#Twitterfails: the need for social media training, and other lessons
"How do I shut down Twitter?" they asked. No, it wasn't your granny on Christmas day with your new smartphone in her hands and a confused look on her face as she tried to wrap her paper-crowned head around another alien technology.
No. This question was reportedly asked by the marketing director at HMV, one of the many large corporations to have had a bit of a social media marketing whoopsie recently. In late January, following the failing music giant's slide into administration, and with redundancies on the cards, one HMV worker decided to become the voice of defiance. With control of the company's official Twitter page, she attacked HMV from within, venting her anger on the network. It was hours before the authorities could put an end to the episode, which by then had gone sensationally viral. I imagine an overturned filing cabinet against the door of a darkened office keeping out the baying security guards while P45s cascade from the flaming windows and a marketing intern quivers under a desk. With one hand she clicks send on the final tweet; the other is holding one of those dead man's switch detonators. Her eyes are bulging like Dyson's in Terminator 2: Judgement Day.

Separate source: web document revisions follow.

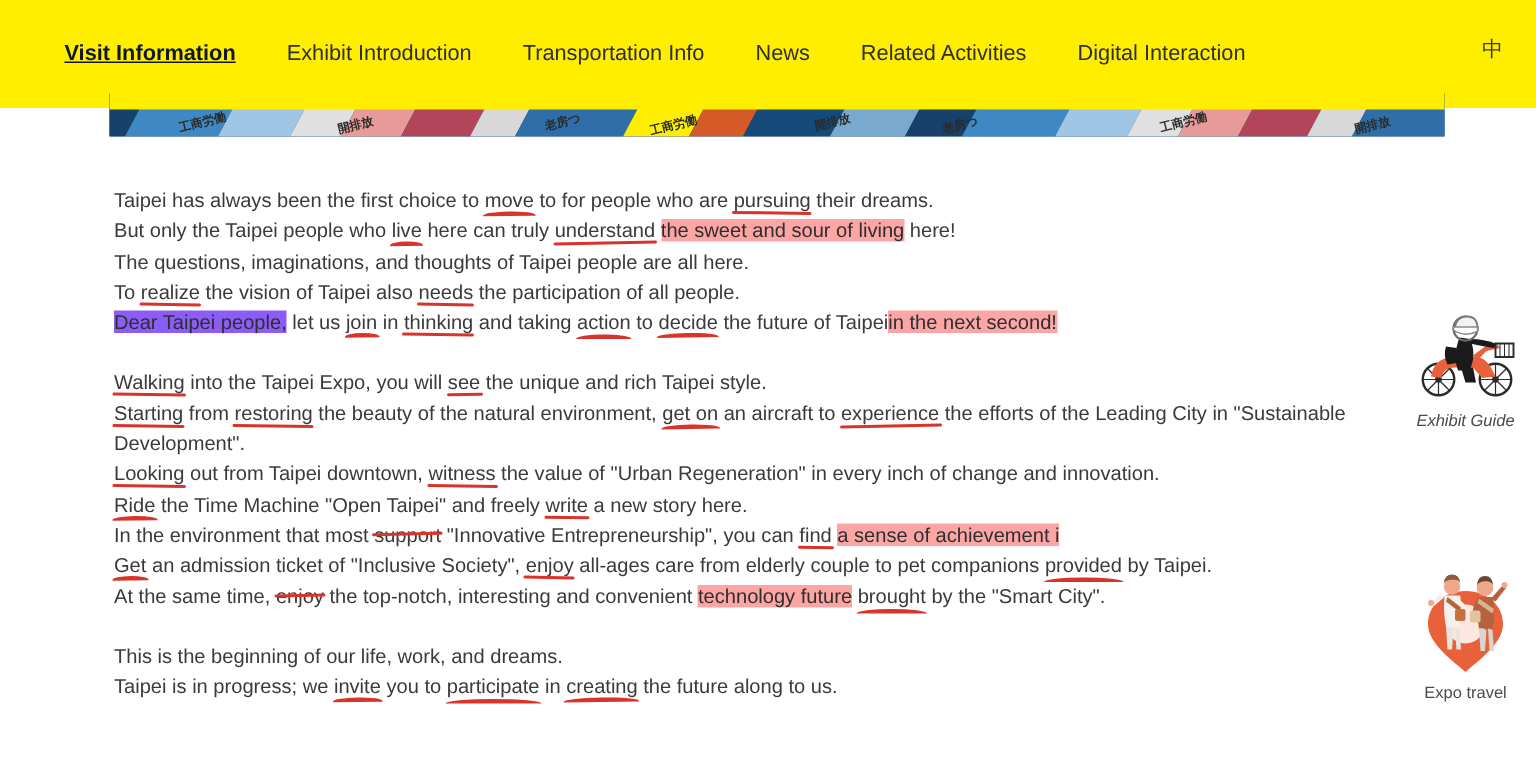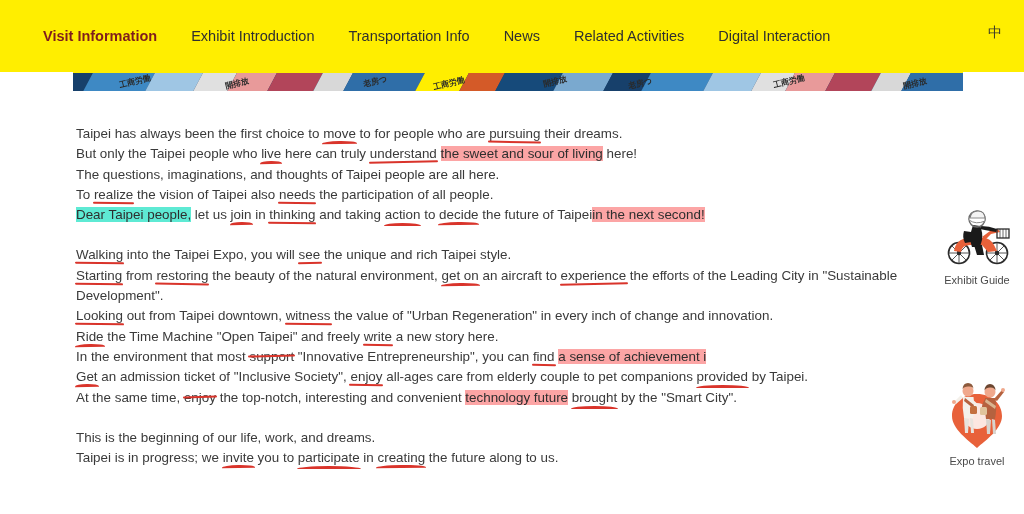--- a/index.html
+++ b/index.html
@@ -50,7 +50,7 @@
     white-space: nowrap;
     cursor: pointer;
   }
-  .nav-link.active { font-weight: bold; color: #7f1d1d; }
+  .nav-link.active { font-weight: bold; color: #0f172a; text-decoration: underline; }
   .lang-toggle {
     position: absolute; right: 22px; top: 24px;
     font-family: "DejaVu Sans", sans-serif;

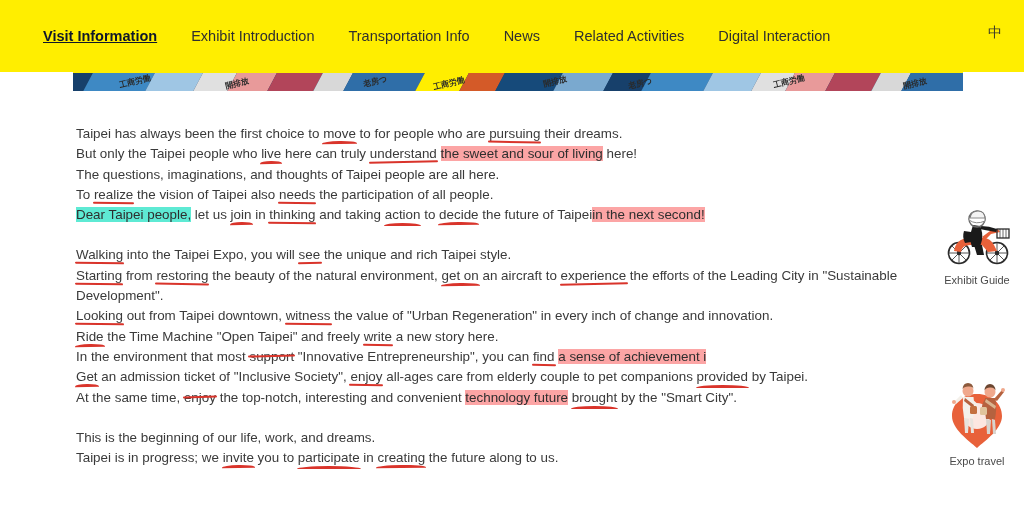--- a/index.html
+++ b/index.html
@@ -98,7 +98,7 @@
 
   
   .hl { background: #fca5a5; color: #2e2e2e; }
-  .hl-soft { background: #5eead4; color: #2e2e2e; }
+  .hl-soft { background: #8b5cf6; color: #2e2e2e; }
 
   .mk { position: relative; white-space: nowrap; }
   .mk::after {

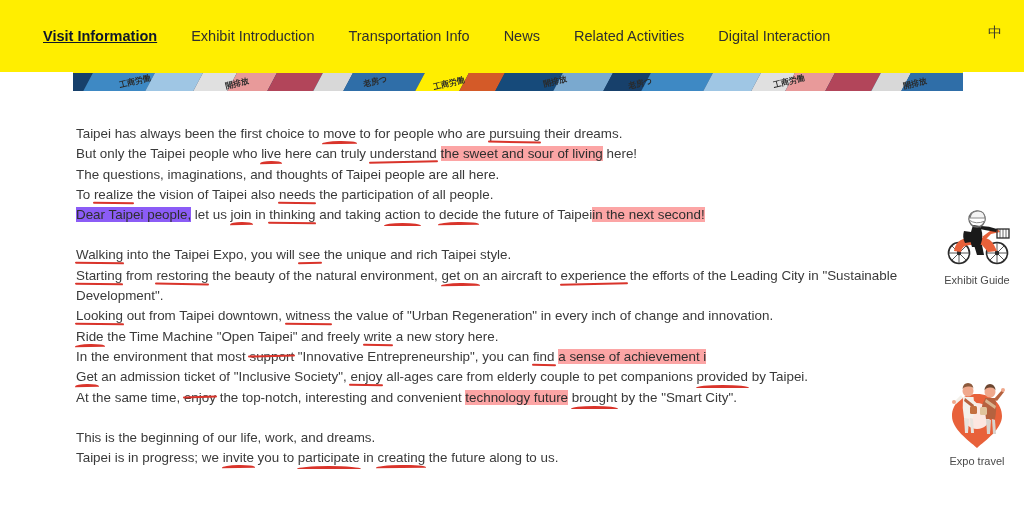--- a/index.html
+++ b/index.html
@@ -133,7 +133,7 @@
     font-size: 11px; color: #4a4a4a; margin-top: 1px;
     white-space: nowrap;
   }
-  #w-guide { top: 207px; }
+  #w-guide { top: 207px; font-style: italic; }
   #w-travel { top: 378px; }
 </style>
 </head>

Another corporate brand to suffer a social security slip-up was Burger King, whose Twitter account was hacked and given an uncanny makeover. Under the golden arcs of its new livery, the account spewed tweets ranging from the predictably satirical to the downright bizarre. While the average Twitter user had a giggle, Burger King's industry peers were confronted by the real-life enactment of a crisis scenario that has doubtless been discussed around boardroom tables by senior marketing managers. How many of them tapped the thick mahogany in a bid to keep the brand gods on their side? And how did they feel - was it pity, relief, a bit of schadenfreude - as they watched, wincing, their eyes glued to the Burger King feed? One consultant for US brand Wendy's tweeted: "My real life nightmare is playing out over on @BurgerKing".
In the above cases, exceptional circumstances led to the company's marketing weapon being held to its own head. (It's worth noting that this is a problem particularly suited to Twitter, with its potential for immediate and unmediated communication with the masses.) But there are examples of everyday poor social media practice that have left brands facing similar bursts of social media outrage. They say the line between our personal and professional lives is blurring. Spare a thought for the exec at Chrysler's PR agency who presumably mixed up the two on his Tweetdeck in broadcasting this shining gem of local observation: “I find it ironic that Detroit is known as the motorcity and yet no one here knows how to f****** drive.” This kind of familiar human error is now a case study on the social media training course that the now ex-employee should have taken.
And who can forget Starbucks Ireland's tweet which unsurprisingly aggravated some geo-political sensitivities: "Happy hour is on! Show us what makes you proud to be British for a chance to win. Don't forget to tag #MyFrappuccino". Whether this tweet betrays the ignorance of the tweeter, or was the erroneous result of an over-synchronised social media marketing campaign, it was rightly lampooned. Cute hashtag, by the way.
The real subject of my post, however, is the junior marketing exec or intern (in-house and agency) so often left in charge of a company's social media accounts. These young professionals, sometimes dubbed "Gen Y" or "Gen Z" (almost exclusively by those whose membership expired long ago), are indeed more adept than some of the managers who leave them to man the controls. Sure, they can build follower counts and hashtag the crap out of any promotional campaign, but that doesn't mean they do not need further social media training and support - not to mention a decent wage.
And there are some, even today, for whom any wage at all would be an improvement. One of the most cutting of the HMV Twitter revolutionary’s comments was one about the very account they had commandeered. It turns out it was created a couple of years before by the then-unpaid intern. This revelation shows how corporations like HMV have failed in their treatment of social marketing and digital communications staff - the young, graduate-level, first- and second-jobbers trying to break into a hugely competitive industry. They bring highly relevant skills to the market, but many are priced out of the game. Living costs in London (still very much the industry hub) and fierce competition low- and no-wage positions combine to form a new digital glass ceiling.
The good news is that corporations (and by "corporations" I mean the men and women of a certain seniority who run them) are learning more about social media. It may not be because they "get it" or even like it; in fact I'm sure many fear and hate it precisely because they don't understand it. They are beginning to appreciate its power because they have seen first-hand the potential for reputational damage that comes with misuse of the channel. Right now the conversation is about Twitter disasters and the need to implement measures to avoid further "nightmares" like Burger King's Big Hac. Security considerations like this are of course pressing, but let's not forget the everyday business of social marketing from which these are temporary but attention-grabbing distractions. There is massive potential for good marketing and innovative company/customer interaction on Twitter and other social networks. These are powerful vehicles driving online marketing, and many of them have the most junior members of the team behind the wheel. Big corporations should give them a bit more training and support - and a lot more credit - and see where they take their brand. In the words of @poppy_powers, the straight-talking HMV tweeter: "I hoped that today's actions would finally show them the true power and importance of Social Media, and I hope they're finally listening."